MatterGen
Property | Value |
---|---|
Parameter Count | 46.8M |
Model Type | Diffusion Model |
License | MIT |
Paper | Nature Publication |
Architecture | Based on GemNet |
What is MatterGen?
MatterGen is a sophisticated generative AI model developed by Microsoft Research AI for Science team, specifically designed for inorganic materials discovery. It employs diffusion modeling to jointly predict three crucial aspects of materials: atomic fractional coordinates, elemental composition, and unit cell lattice vectors. The model represents a significant advancement in computational materials science, capable of both unconditional generation and property-targeted material design.
Implementation Details
The model is built on a GemNet architecture and trained on high-quality datasets including MP and Alexandria, focusing on structures with up to 20 atoms and energy above hull below 0.1 eV/atom. Training utilized 8 NVIDIA A100 GPUs, with each epoch processing approximately 600K samples in 6 minutes.

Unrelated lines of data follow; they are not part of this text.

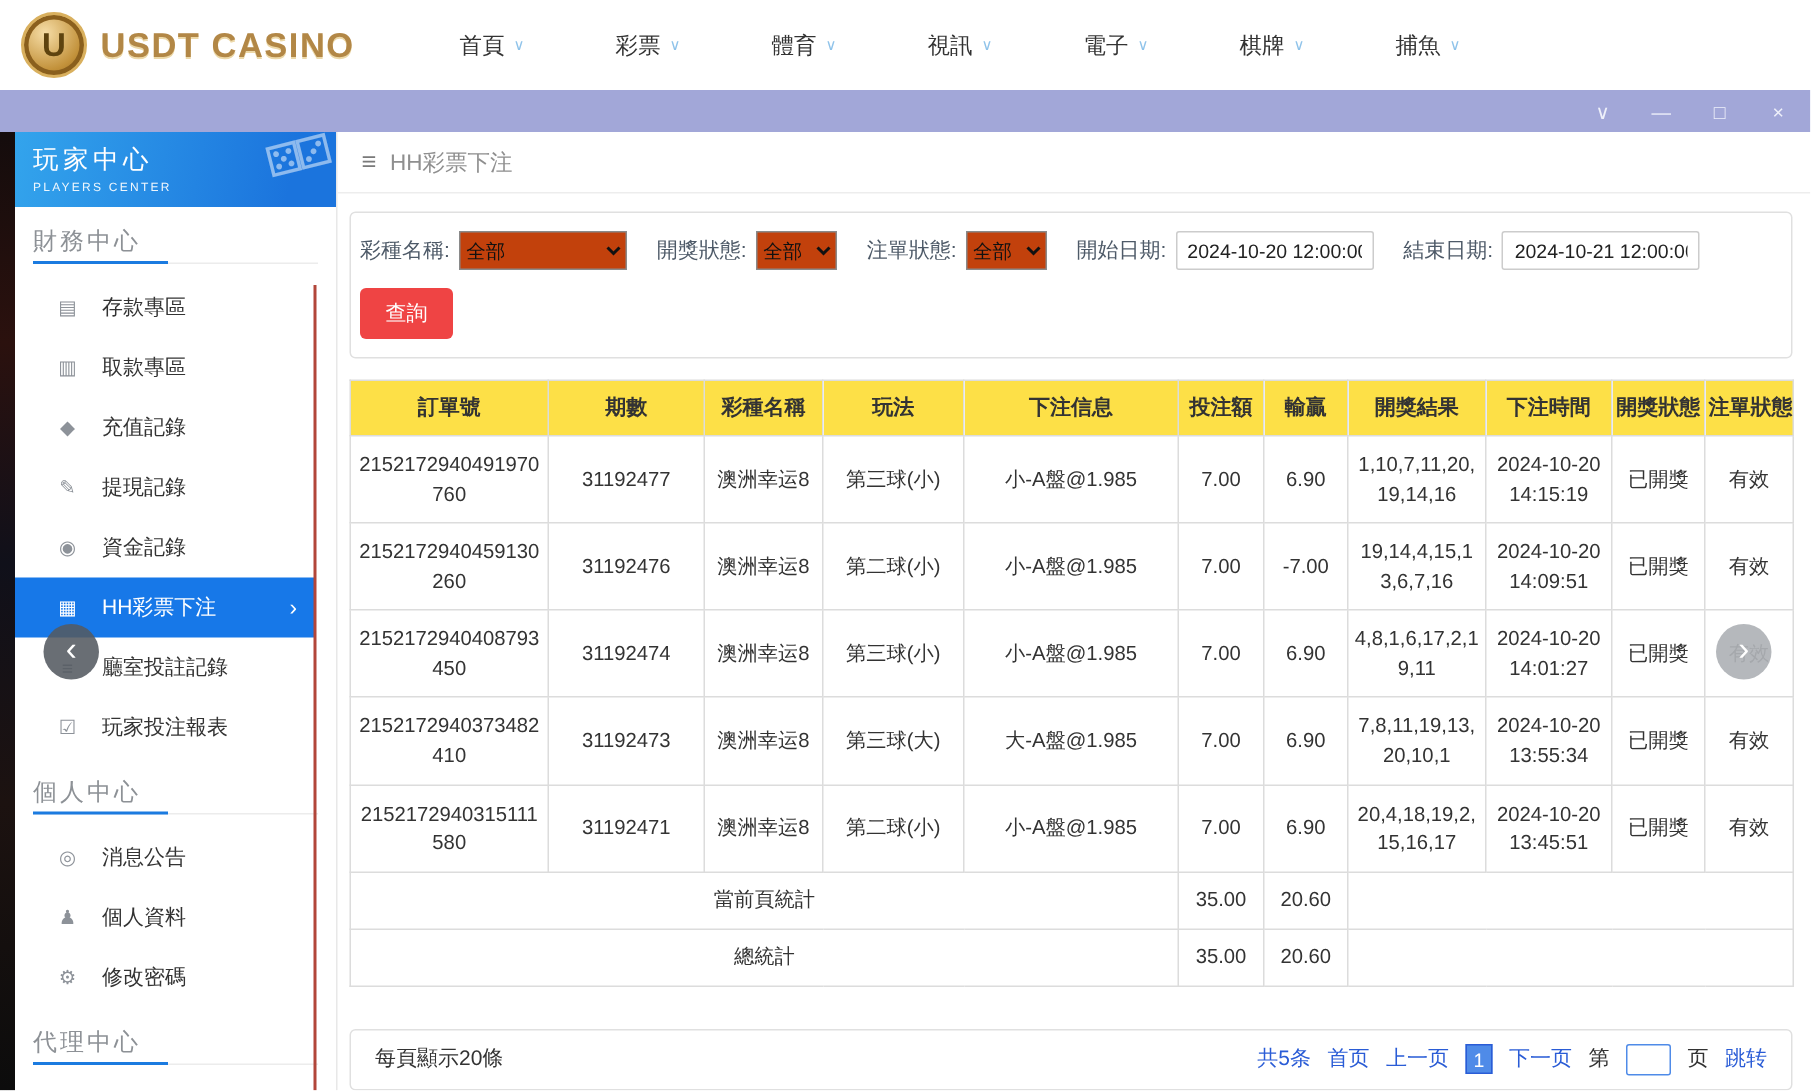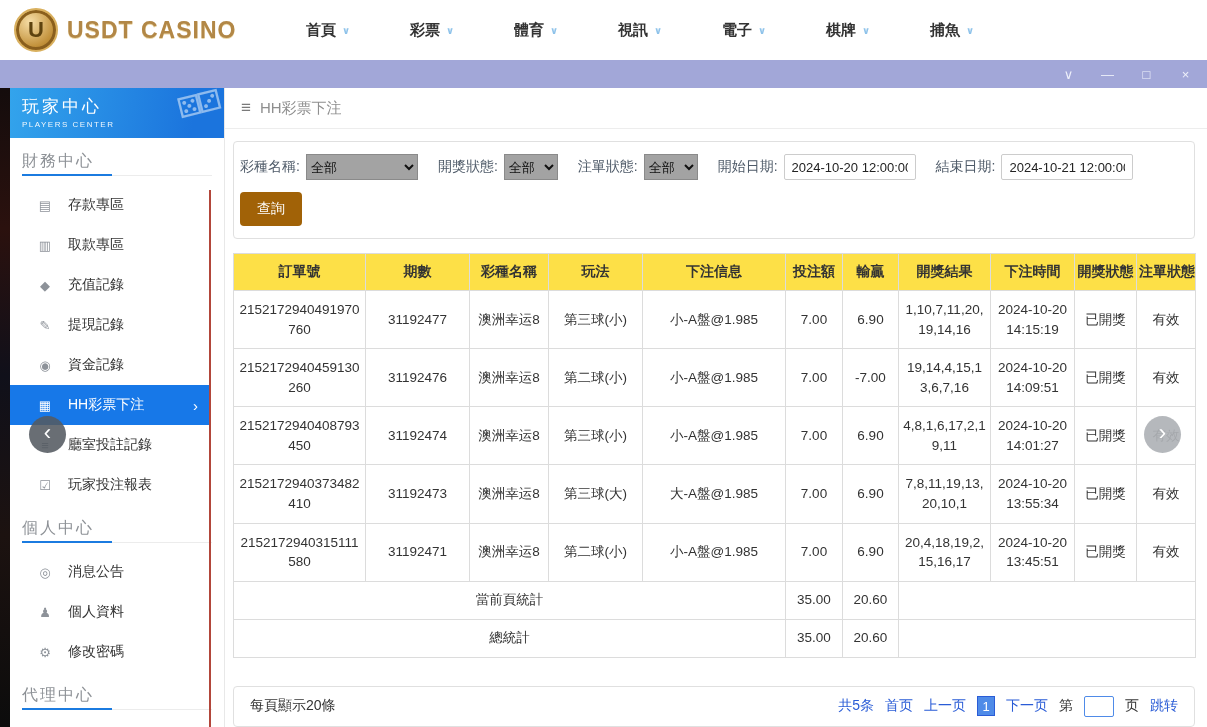"首頁" .nav-item { font-weight: bold -> none }
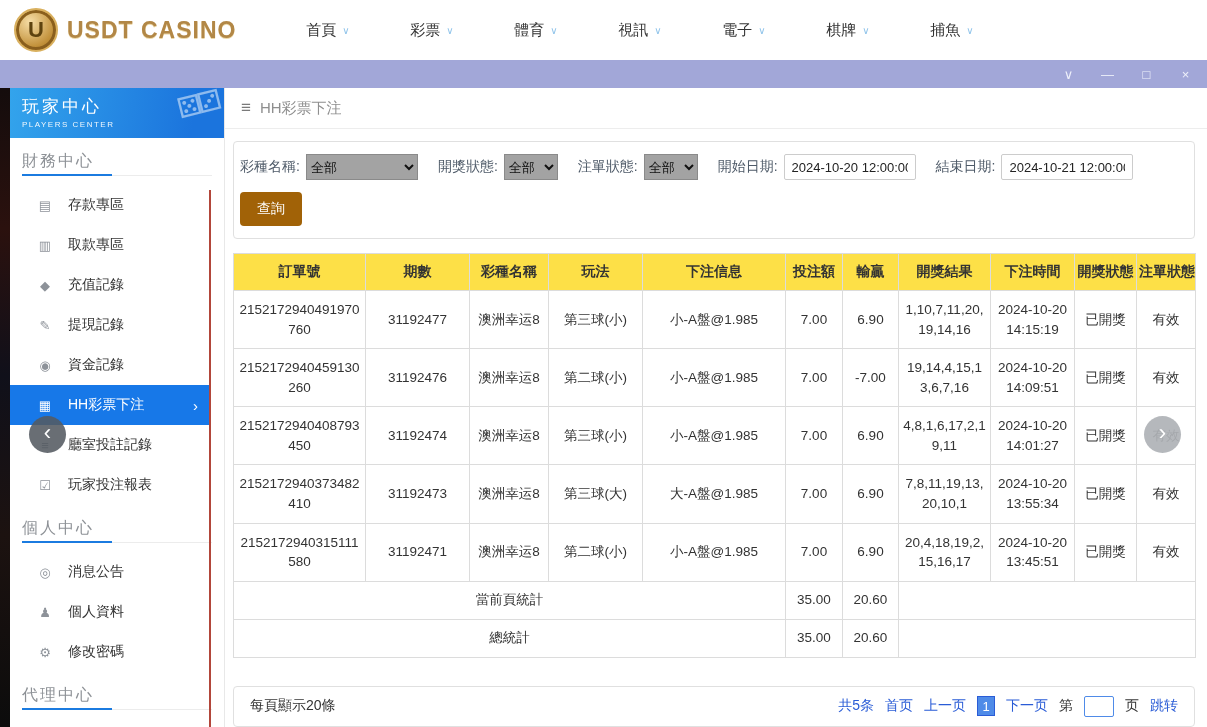"全部" .f-select { background: #a3a3a3 -> #c2410c }
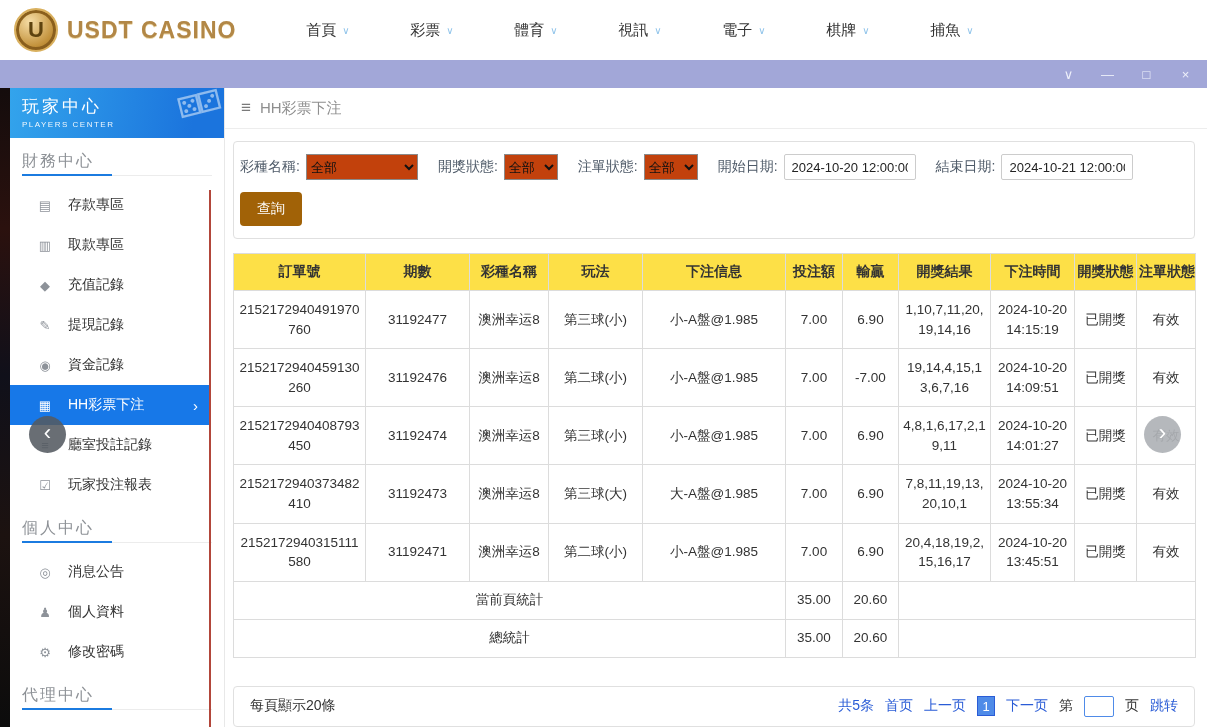"查詢" .search-btn { background: #a16207 -> #ef4444 }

- 46.8M trainable parameters
- Uses float32 precision
- Batch size of 512
- Adaptive learning rate from 1e-4 to 1e-6
Core Capabilities
- Generates novel inorganic material candidates without property conditions
- Supports fine-tuning on user-provided property-labeled materials
- Achieves 38.57% stable, unique, and novel (S.U.N.) structure generation rate
- Can target specific properties like bulk modulus and magnetic density
- Processes structures with up to 20 atoms in the unit cell
Frequently Asked Questions
Q: What makes this model unique?
MatterGen stands out for its ability to generate stable inorganic materials while targeting specific properties. It achieves remarkable performance in generating materials with extreme property values, such as 400 GPa bulk modulus, where only two such structures exist in the reference dataset.
Q: What are the recommended use cases?
The model is ideal for materials science research, particularly in discovering new inorganic materials with specific properties. It's recommended for generating structures with up to 20 atoms, excluding noble gases and radioactive elements. For property-guided generation, users should ensure sufficient training data (thousands of labeled structures) for optimal results.